In the first session of the 1832 Parliament the Lords had behaved with great restraint. Confronted with the huge Government majority in the House of Commons and chastened by their recent humiliation, they had allowed such controversial measures as the abolition of slavery, Scottish burgh reform and the Irish Church Bill to pass. In Peel’s words: ‘The business was got through, but only because that which we prophesied took place; namely that the popular assembly exercised tacitly supreme power; that the House of Lords, to avoid the consequences of collision, declined acting upon that which was notoriously the deliberate judgment and conviction of a majority.’f But as soon as the Government’s ‘honeymoon’ period was over and there were indications that it might be losing some support in the country, the Tory peers began to regain their courage. In the 1834 session an Irish Tithes Bill was rejected and a measure for the prevention of bribery at elections was so amended as to cause its withdrawal by the Government. After the interlude of the Peel Government of 1834-35, the Lords proceeded to deal in a still more brutal fashion with bills sent up from the Commons. Both the English and the Irish Corporation Bills were smothered in amendments, and the Irish Tithes Bill went down for a third time. So sweeping, indeed, was their policy of rejection or wholesale amendment that when, in 1836, they allowed the passage of a bill permitting persons accused of felony to be defended by counsel (which had already been passed on three occasions by the Commons) it was regarded as a triumph of moderation and a vindication of the liberal sentiments of Lord Lyndhurst, who had at the last moment changed his mind on the issue. And all this occurred when the Tory peers were under what was subsequently regarded as the unusually restraining influence of Wellington’s leadership. At times, however, as in the case of the English Corporations Bill, the degree of restraint exercised was so little that even the Tory Opposition in the House of Commons could not subscribe to the demands of the peers; but at least this meant that the Upper House was acting as something more than the servant of the leader of the Opposition in the Commons.
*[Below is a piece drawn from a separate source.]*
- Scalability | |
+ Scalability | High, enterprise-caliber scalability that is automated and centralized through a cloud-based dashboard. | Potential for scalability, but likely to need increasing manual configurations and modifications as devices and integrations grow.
Strong interference by the Lords with Government measures continued so long as the Whig Administration lasted, although the decline in the reforming zeal of the latter naturally tended to lessen the force of the conflict. During the greater part of the life of Peel’s 1841-46 Government there was no conflict. It was a Tory Government, and trouble showed signs of arising only when the Prime Minister had quarrelled with his less enlightened supporters on the issue of the Corn Laws. On this occasion Wellington fully acted up to his reputation. He wrote individually to each of the Tory peers, urging them not to oppose the bill, and they accepted his advice.
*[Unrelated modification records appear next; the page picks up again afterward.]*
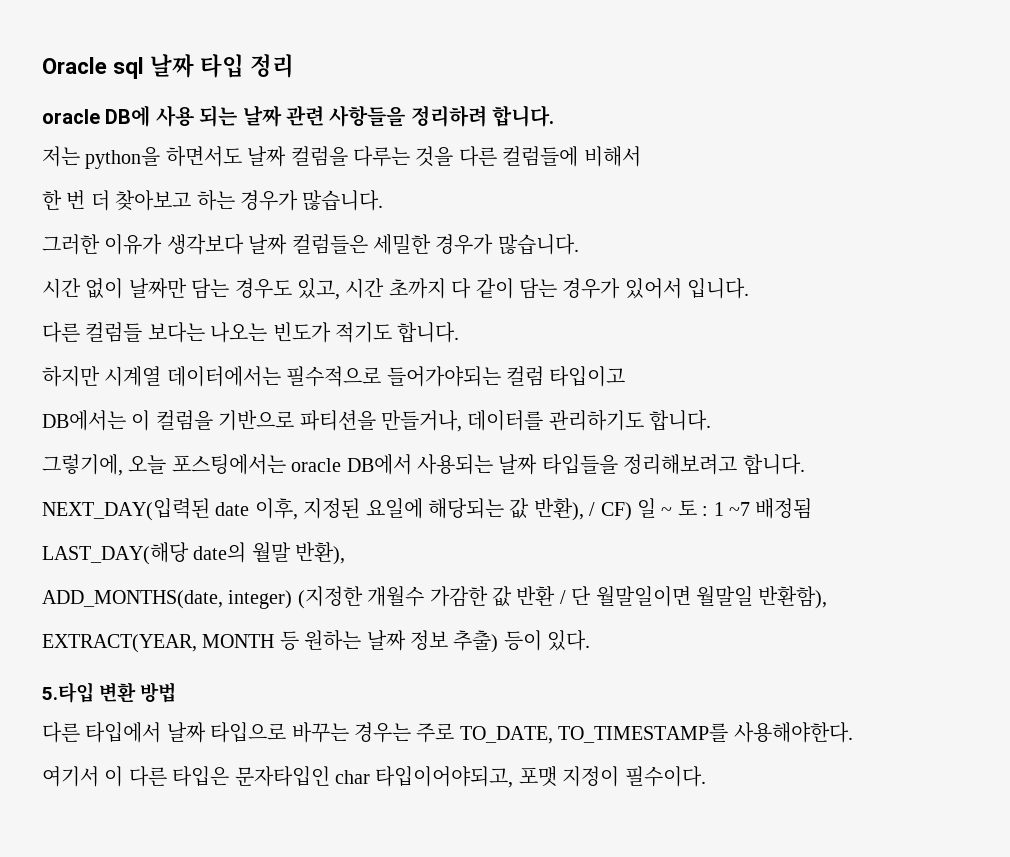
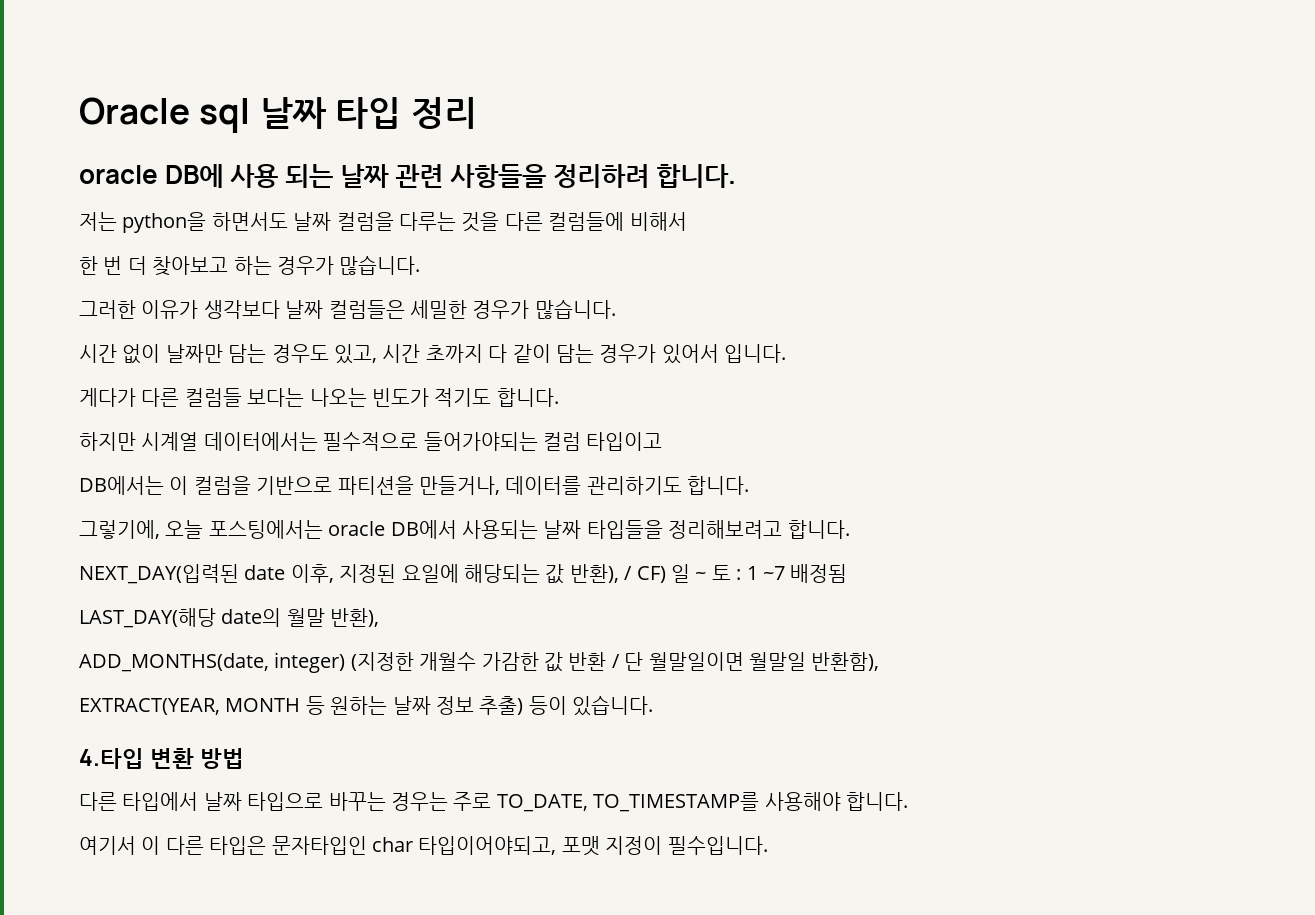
- 다른 컬럼들 보다는 나오는 빈도가 적기도 합니다.
+ 게다가 다른 컬럼들 보다는 나오는 빈도가 적기도 합니다.
- EXTRACT(YEAR, MONTH 등 원하는 날짜 정보 추출) 등이 있다.
- 5.타입 변환 방법
+ EXTRACT(YEAR, MONTH 등 원하는 날짜 정보 추출) 등이 있습니다.
+ 4.타입 변환 방법
- 다른 타입에서 날짜 타입으로 바꾸는 경우는 주로 TO_DATE, TO_TIMESTAMP를 사용해야한다.
+ 다른 타입에서 날짜 타입으로 바꾸는 경우는 주로 TO_DATE, TO_TIMESTAMP를 사용해야 합니다.
- 여기서 이 다른 타입은 문자타입인 char 타입이어야되고, 포맷 지정이 필수이다.
+ 여기서 이 다른 타입은 문자타입인 char 타입이어야되고, 포맷 지정이 필수입니다.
Between 1846 and 1868 the Tory majority in the House of Lords was smaller than at any other time between 1789 and the present day, and the country was governed by a series of weak Administrations, none of which commanded the support of a straight party majority in the House of Commons. As a result, conflicts between the two Houses were comparatively rare, and most of those which arose were not on matters of major importance. In the case of the principal exception to this rule, that of the Paper Duty Bill of 1860, the effect of rejection on Gladstone may have been great, but that on most people was modified by the limited support which the measure enjoyed in the Cabinet, and the even more limited support which the Cabinet enjoyed in the country. And in the following year, by reverting to the earlier practice of taking all the major financial measures as one, the Chancellor was able to get his Paper Duty provisions through as part of the Finance Bill.
The Reform Bill of 1867 passed the Upper House with little difficulty. Lord Derby had anticipated some trouble, but, except for a few rumblings from such high Tories as Salisbury1 and Rutland, none developed. The colour of the Government was more important than the content of the bill.
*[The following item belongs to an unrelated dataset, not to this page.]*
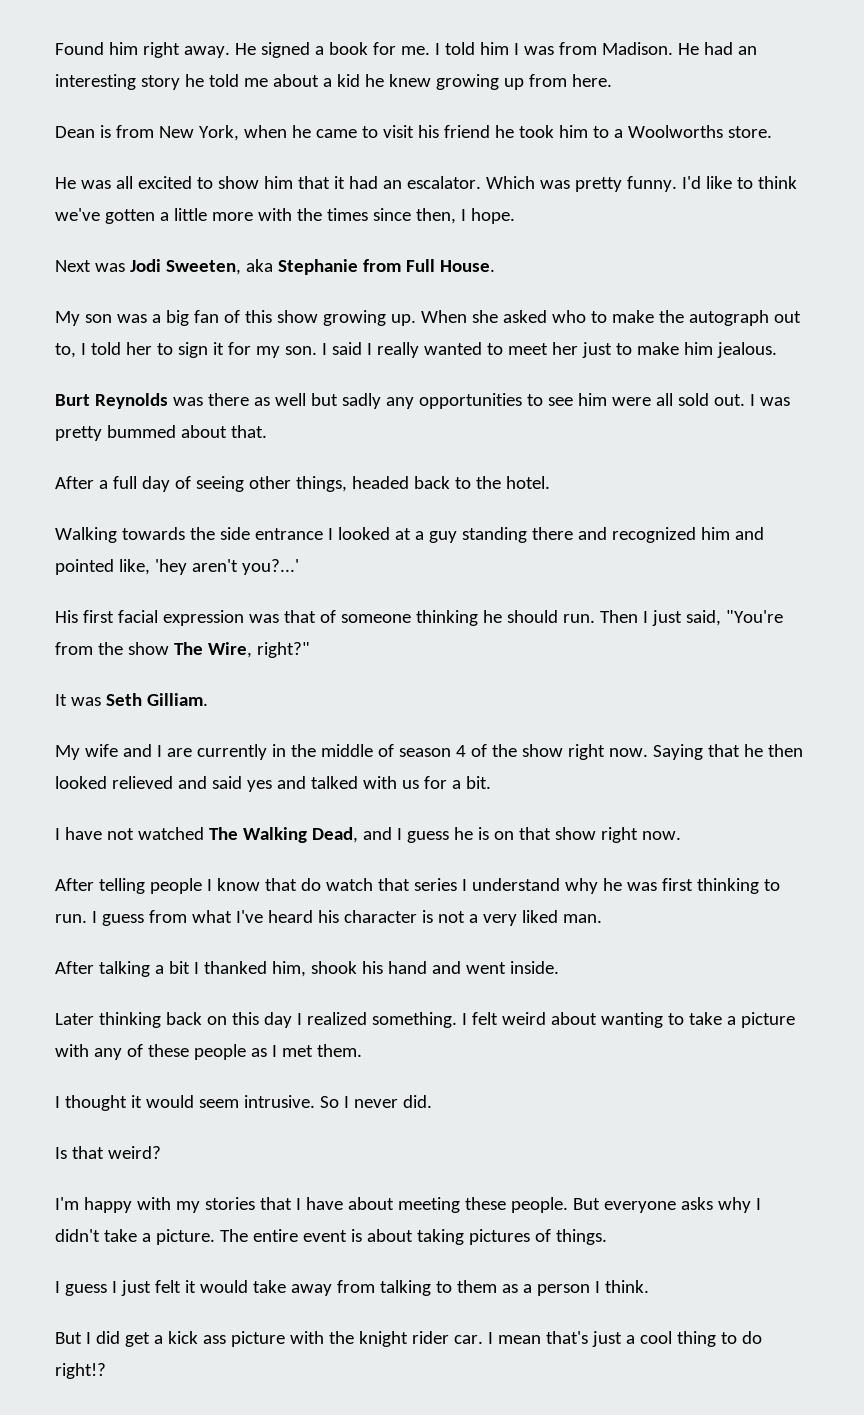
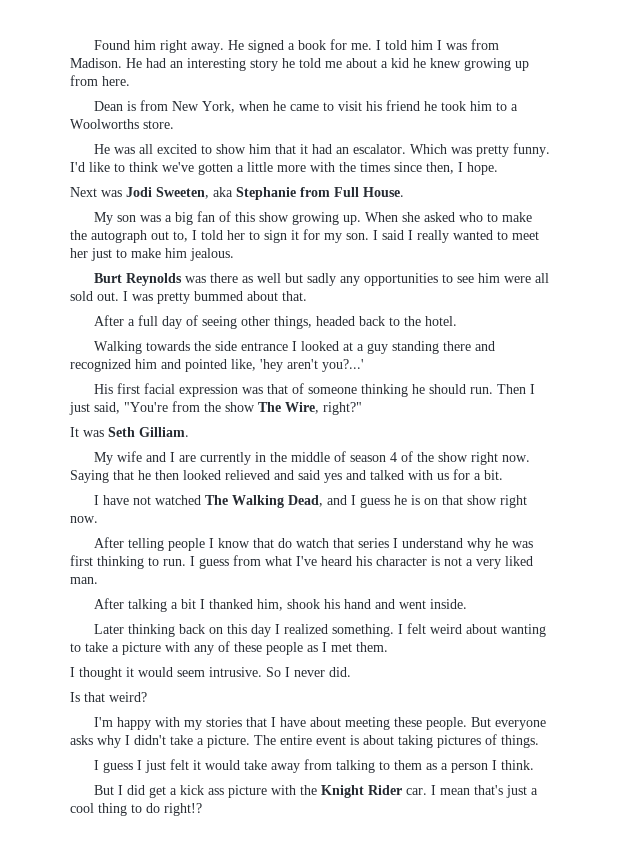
- But I did get a kick ass picture with the knight rider car.
+ But I did get a kick ass picture with the Knight Rider car.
In 1868 the colour of the Government changed, and the Liberals came back with a majority of 112—the strongest party Government for a quarter of a century. Its first major measure was the Irish Church Bill of 1869, which the majority of their lordships vehemently disliked, but to which they gave a second reading by a majority of thirty-three. Thirty-six Conservative peers, led by Lord Salisbury,2 voted for the bill. Salisbury was no doubt giving effect to a view which he expressed three years later that it was the duty of the Lords to give way ‘only when the judgment of the nation has been challenged at the polls and decidedly expressed’.g This principle, he thought, was ‘so rarely applicable as practically to place little fetter upon our independence’. Certainly he applied the principle very sparingly, and his moderation towards the Irish Church Bill was not repeated for any of the Government’s other major measures. The bill to abolish the purchase of army commissions, which had met with bitter Tory opposition in the Commons, was summarily rejected by the Lords; but in this case the Government was able to obtain its objective by administrative action. The Ballot Bill twice failed in the Upper House, and would probably have done so a third time had not Disraeli’s caution proved stronger than Lord Salisbury’s pugnacity.